One end of the bracket 120 is rotatably disposed on the gear pitch adjustment mechanism 110, the clamping mechanism 130 is disposed at the other end of the bracket 120 and is used for clamping a tenon (not shown) of the blade, and the positioning mechanism 140 is disposed on the bracket 120 and is used for positioning the tenon.

In an embodiment of the present invention, the bracket 120 may be a length-adjustable bracket, and the gear distance adjusting mechanism 110 is used to adjust the length of the bracket 120.

Illustratively, when the cradle 120 is a length adjustable cradle, the diameter of the installation tool 100 may be varied by adjusting the length of the cradle 120 via the torsional gear pitch mechanism 110 to accommodate installation of blade disks of different diameters and to accommodate accuracy of alignment between the blade tenons and the blade disk mortises during adjustable installation.

It should be understood that the bladed disk may refer to a high pressure compressor rotor disk or a turbine disk, but the present invention is not limited thereto.

In some embodiments of the present invention, the types of mortises for which the installation tool 100 is suitable include, but are not limited to, axial mortises and fir-tree type mortises.

In the following embodiments of the present invention, the blade may comprise a swept blade.

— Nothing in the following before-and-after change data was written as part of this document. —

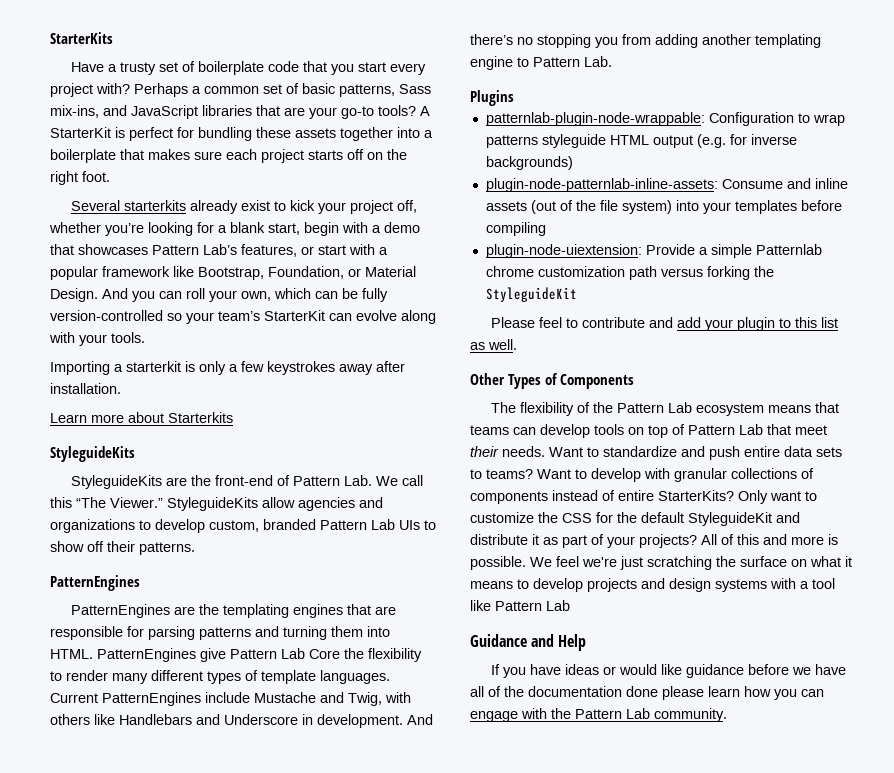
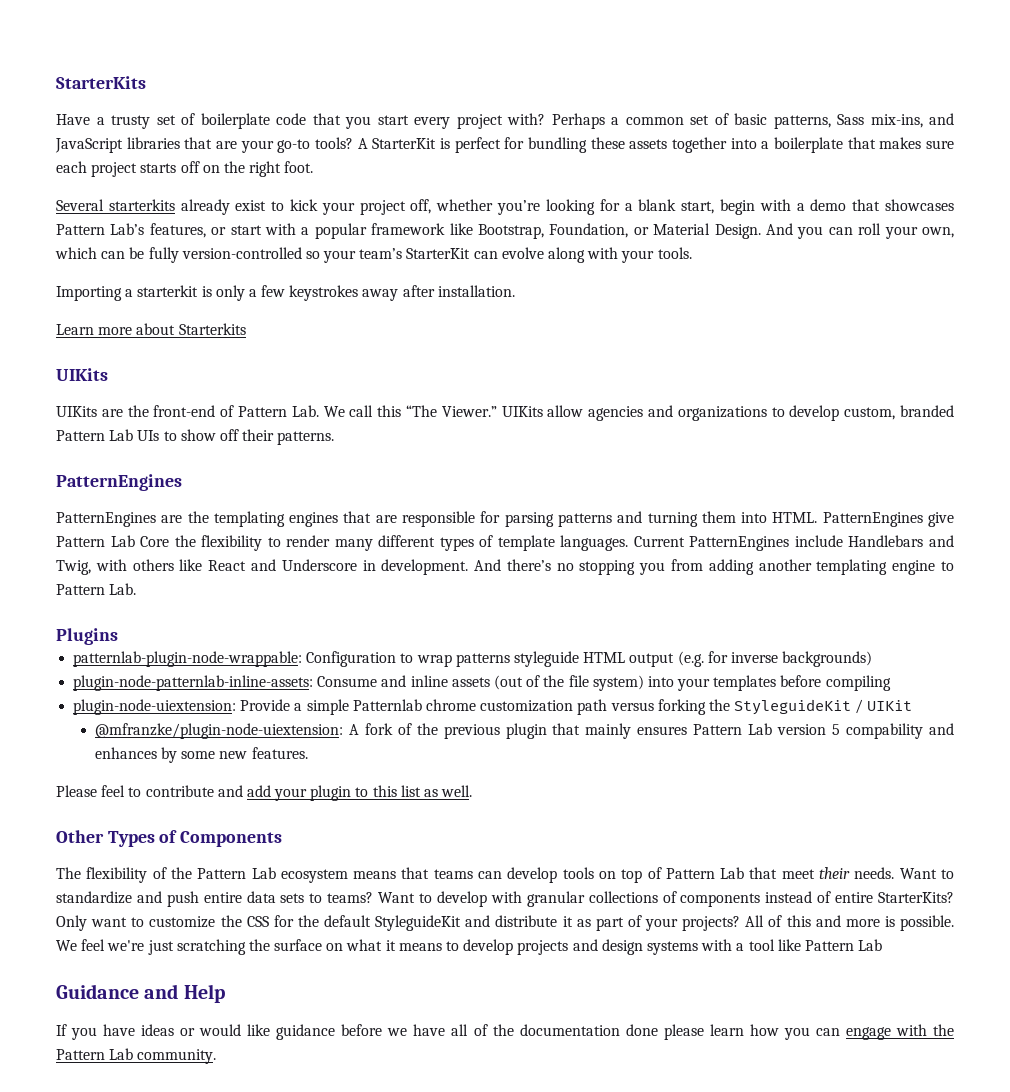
  Learn more about Starterkits
- StyleguideKits
- StyleguideKits are the front-end of Pattern Lab. We call this “The Viewer.”
+ UIKits
+ UIKits are the front-end of Pattern Lab. We call this “The Viewer.”
- StyleguideKits allow agencies and organizations to develop custom, branded Pattern Lab UIs to show off their patterns.
+ UIKits allow agencies and organizations to develop custom, branded Pattern Lab UIs to show off their patterns.
- Current PatternEngines include Mustache and Twig, with others like Handlebars and Underscore in development.
+ Current PatternEngines include Handlebars and Twig, with others like React and Underscore in development.
- plugin-node-uiextension: Provide a simple Patternlab chrome customization path versus forking the StyleguideKit
+ plugin-node-uiextension: Provide a simple Patternlab chrome customization path versus forking the StyleguideKit / UIKit
+ @mfranzke/plugin-node-uiextension: A fork of the previous plugin that mainly ensures Pattern Lab version 5 compability and enhances by some new features.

In an embodiment of the present invention, the gear pitch adjusting mechanism 110 may be used to adjust the angle of the bracket 120 rotating along the circumferential direction. One end of the bracket 120 is rotatably provided on the gear pitch adjustment mechanism 110. Thus, by twisting the gear pitch mechanism 110, the angle of rotation of the bracket 120 in the circumferential direction may be adjusted so that the blade tenons held by the clamping mechanism 130 may be aligned with the mortises on the blade disk.

In some embodiments, the number of blades that can be gripped by the gripping mechanism 130 of the installation tool 100 may correspond exactly to the number of mortises on a blade disk. Thus, alignment between all the blade tenons and the blade disc mortises can be achieved only by aligning the blade tenons with one of the mortises on the blade disc.

In an embodiment of the present invention, the gear pitch adjustment mechanism 110 can be used to adjust the inclination angle of the bracket 120. For example, the pitch angle of the bracket 120 in the axial direction can be adjusted by the gear pitch adjustment mechanism 110, so as to adjust the orientation of the tenon clamped by the clamping mechanism 130 to align with the mortise position on the blade disc, thereby ensuring the alignment accuracy of the blade tenon and the mortise of the blade disc.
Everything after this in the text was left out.